O ar preso no salão enfim foi liberado, e o clima de morte se dissipou - por um instante.
Henrique se levantou lentamente, e cada movimento seu exalava controle, domínio absoluto.
Caminhou até o irmão, agarrou-o pela gola e o lançou para o lado, sem esforço.
Agachou-se diante do menino.
- O que aconteceu, filho?
Mateo ainda ofegava, os olhos grandes, úmidos, ele tentou falar, mas apenas segurou a mão do pai, com desespero mudo, e começou a puxá-lo em direção à saída.
Henrique franziu o cenho, confuso.
Foi então que algo o atingiu - não o toque do filho, mas um cheiro.
Um leve aroma flutuava no ar, vindo das roupas de Mateo.
Não era perfume.
Nem álcool.
Suave e puro, mas com um fundo frio e inesquecível - como uma lembrança antiga. Por um segundo, o coração de Henrique vacilou.
Mateo puxou novamente sua mãozinha, emitindo sons baixos, aflitos.
Henrique o ergueu nos braços e, sem dizer uma palavra, seguiu o caminho que o menino apontava, e atrás dele, Axel e os seguranças trocaram olhares silenciosos e o acompanharam.

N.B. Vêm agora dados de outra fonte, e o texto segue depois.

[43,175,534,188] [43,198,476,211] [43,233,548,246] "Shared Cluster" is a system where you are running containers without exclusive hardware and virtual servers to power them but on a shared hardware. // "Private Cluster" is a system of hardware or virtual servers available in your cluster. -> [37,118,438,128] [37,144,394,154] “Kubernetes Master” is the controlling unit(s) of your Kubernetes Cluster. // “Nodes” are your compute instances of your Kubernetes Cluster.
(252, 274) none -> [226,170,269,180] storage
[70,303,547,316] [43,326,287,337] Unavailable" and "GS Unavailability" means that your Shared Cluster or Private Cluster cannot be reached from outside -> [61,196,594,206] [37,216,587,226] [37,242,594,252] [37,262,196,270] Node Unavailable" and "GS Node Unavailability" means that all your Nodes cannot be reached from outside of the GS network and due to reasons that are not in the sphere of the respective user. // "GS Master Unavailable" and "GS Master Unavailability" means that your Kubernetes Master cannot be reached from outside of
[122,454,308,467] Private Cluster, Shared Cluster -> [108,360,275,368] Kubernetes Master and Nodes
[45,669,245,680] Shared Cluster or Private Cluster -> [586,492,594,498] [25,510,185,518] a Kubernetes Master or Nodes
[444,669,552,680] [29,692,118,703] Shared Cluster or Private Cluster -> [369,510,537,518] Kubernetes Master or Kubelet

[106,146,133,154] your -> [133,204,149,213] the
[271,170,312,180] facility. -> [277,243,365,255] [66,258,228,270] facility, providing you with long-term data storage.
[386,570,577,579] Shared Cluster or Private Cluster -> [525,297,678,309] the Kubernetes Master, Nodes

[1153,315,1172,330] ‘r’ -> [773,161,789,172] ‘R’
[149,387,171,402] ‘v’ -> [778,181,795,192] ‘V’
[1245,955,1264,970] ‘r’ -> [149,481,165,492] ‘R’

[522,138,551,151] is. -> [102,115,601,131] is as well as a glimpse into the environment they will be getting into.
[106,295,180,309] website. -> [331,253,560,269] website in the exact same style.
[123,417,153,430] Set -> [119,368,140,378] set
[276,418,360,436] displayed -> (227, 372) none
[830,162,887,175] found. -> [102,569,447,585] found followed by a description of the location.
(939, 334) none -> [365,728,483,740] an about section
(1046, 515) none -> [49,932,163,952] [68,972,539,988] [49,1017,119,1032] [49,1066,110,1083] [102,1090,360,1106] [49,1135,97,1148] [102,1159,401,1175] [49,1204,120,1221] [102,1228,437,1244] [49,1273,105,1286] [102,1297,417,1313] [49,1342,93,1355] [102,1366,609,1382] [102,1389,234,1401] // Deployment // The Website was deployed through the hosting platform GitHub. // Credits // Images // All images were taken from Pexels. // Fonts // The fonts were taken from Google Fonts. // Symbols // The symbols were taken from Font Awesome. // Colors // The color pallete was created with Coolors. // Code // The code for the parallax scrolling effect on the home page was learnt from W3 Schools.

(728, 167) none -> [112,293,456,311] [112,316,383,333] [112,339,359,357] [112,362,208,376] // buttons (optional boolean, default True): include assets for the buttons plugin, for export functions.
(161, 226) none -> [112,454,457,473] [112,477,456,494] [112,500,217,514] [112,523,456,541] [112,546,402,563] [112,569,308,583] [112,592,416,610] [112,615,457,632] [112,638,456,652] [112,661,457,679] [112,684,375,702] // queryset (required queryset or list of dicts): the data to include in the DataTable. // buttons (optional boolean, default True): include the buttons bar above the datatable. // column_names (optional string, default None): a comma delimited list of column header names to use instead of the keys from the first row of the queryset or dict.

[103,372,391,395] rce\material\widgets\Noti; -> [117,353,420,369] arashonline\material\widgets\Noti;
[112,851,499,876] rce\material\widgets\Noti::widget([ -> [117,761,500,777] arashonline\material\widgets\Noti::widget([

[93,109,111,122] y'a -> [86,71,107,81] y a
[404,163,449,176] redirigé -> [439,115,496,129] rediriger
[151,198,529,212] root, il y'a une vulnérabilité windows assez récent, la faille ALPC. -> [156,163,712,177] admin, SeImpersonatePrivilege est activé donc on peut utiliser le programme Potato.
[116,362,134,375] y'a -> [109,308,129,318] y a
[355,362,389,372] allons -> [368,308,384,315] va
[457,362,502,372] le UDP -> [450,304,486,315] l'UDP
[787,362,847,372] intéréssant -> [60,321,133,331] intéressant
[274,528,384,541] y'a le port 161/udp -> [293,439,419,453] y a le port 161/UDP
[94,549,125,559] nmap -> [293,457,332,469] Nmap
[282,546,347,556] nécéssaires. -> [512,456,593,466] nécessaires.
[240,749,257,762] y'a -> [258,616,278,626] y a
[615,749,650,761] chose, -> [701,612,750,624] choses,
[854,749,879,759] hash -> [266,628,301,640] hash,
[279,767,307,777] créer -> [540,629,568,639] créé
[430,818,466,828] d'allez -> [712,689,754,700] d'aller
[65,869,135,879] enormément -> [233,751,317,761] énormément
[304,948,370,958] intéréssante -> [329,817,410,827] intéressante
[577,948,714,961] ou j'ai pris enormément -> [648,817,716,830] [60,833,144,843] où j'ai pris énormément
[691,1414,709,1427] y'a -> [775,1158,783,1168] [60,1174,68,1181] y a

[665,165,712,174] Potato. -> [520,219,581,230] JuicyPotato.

Cinco minutos depois, o grupo chegou ao último andar do bar - um corredor estreito, com luzes piscando e o som distante da cidade noturna vibrando sob os pés.
Mateo, impaciente, se contorceu nos braços do pai e, antes que alguém pudesse segurá-lo, saltou para o chão. Correu até uma porta no fim do corredor e começou a bater com força, os punhos pequenos fazendo ecoar sons aflitos.
- Mateo, o que está acontecendo? - Axel perguntou, ofegante. - O que tem aí dentro?